All C++ compilers seems to agree on this, so I wonder why this is? An intuitive understanding of it would be to only look-up in open namespaces. Is this a bug that all compilers have, or what am I missing?
This code - where I use a parameter declaret in the namespace 'space' - does not compile.
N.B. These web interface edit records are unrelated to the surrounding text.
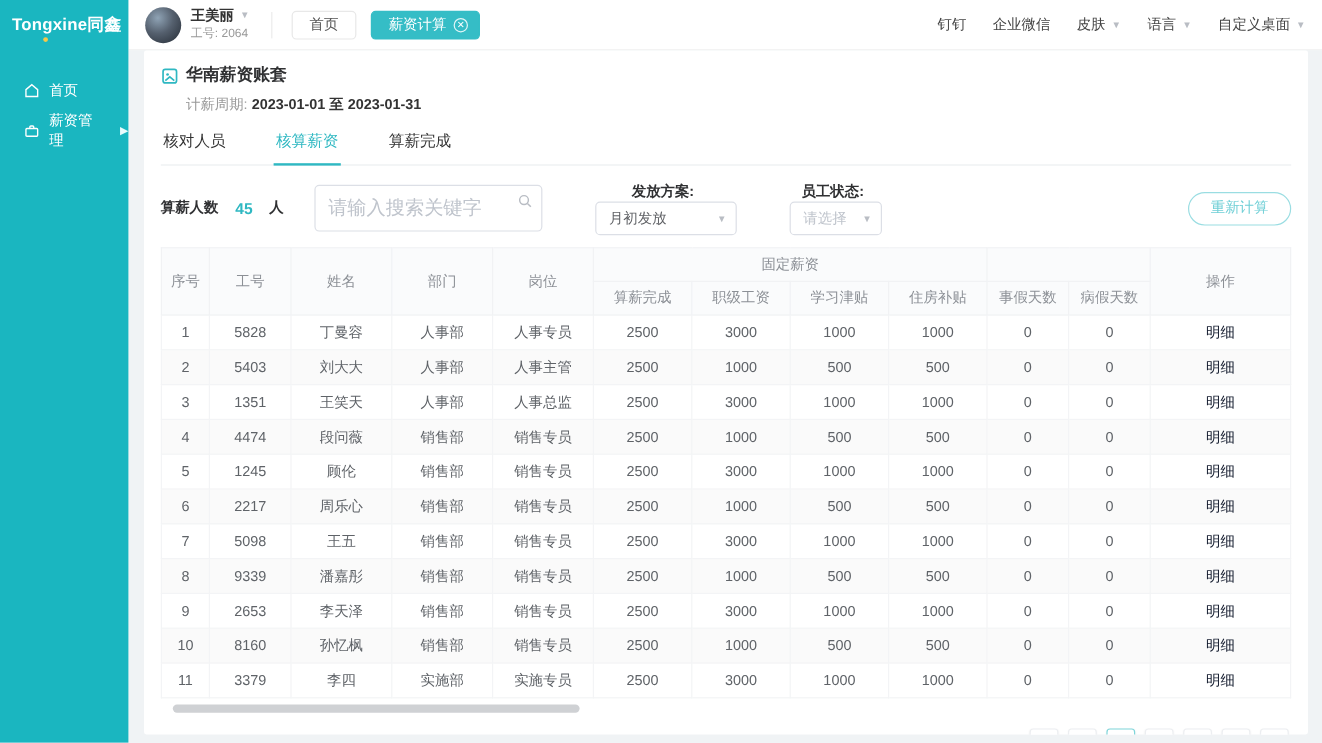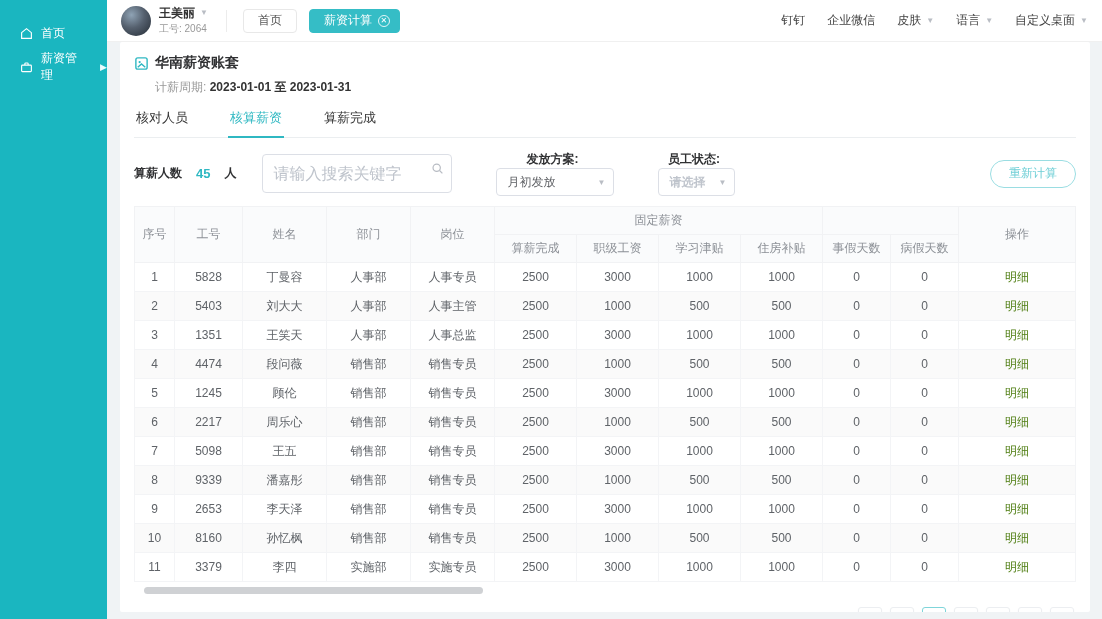"Tongxine同鑫" div.logo { html: none -> <div> <span>Tongxine同鑫</span> <span></span> </div> }
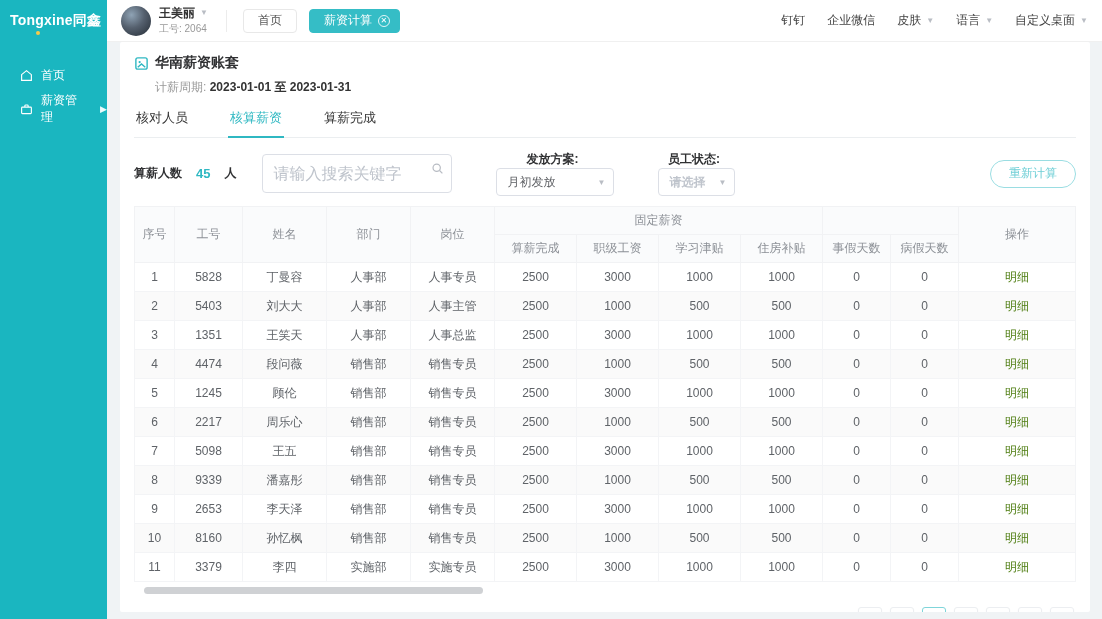"请选择" .w2 { font-weight: bold -> none }
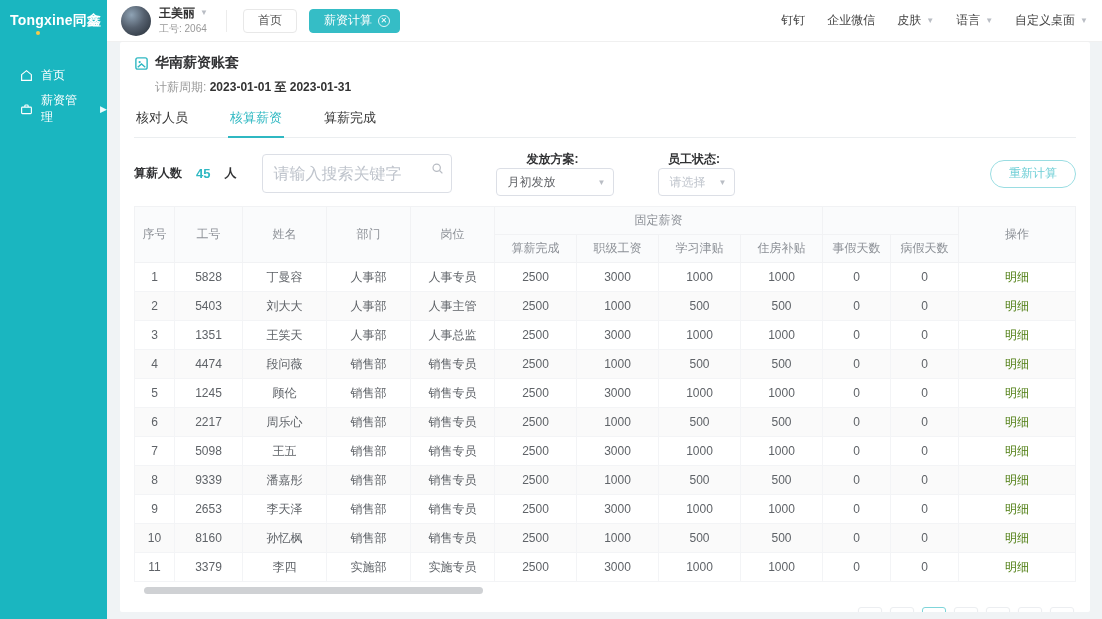"明细" .link { color: #4d7c0f -> #0f172a }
If I do not use a parameter declared in 'space' it does compile. https://godbolt.org/z/2-nRYW
#include <memory>
#include <functional>
using namespace std;
template< typename T, class Alloc, typename... Args >
unique_ptr<T> the_funk(Alloc alloc, Args&& ... args) {
throw "";
}
namespace space {
template< typename T >
class ATestTypeB { int mA; };
template< typename T, template< typename > class Alloc, typename X, typename... Args >
unique_ptr<T, function<void()> > the_funk(Alloc<X> alloc, Args&& ... args) {
throw "";
}
}
int main() {
class AnotherClass { int mA; };
shared_ptr<int> a;
space::ATestTypeB<int> b;
int c;
std::unique_ptr<AnotherClass> obja = the_funk<AnotherClass>(a, b); // <-- Does not compile. Tries space::the_funk
std::unique_ptr<AnotherClass> objb = the_funk<AnotherClass>(a, c); // <-- Compiles. Uses ::the_funk
}
As Sander De Dycker point out that is just how Argument Dependent Lookup works.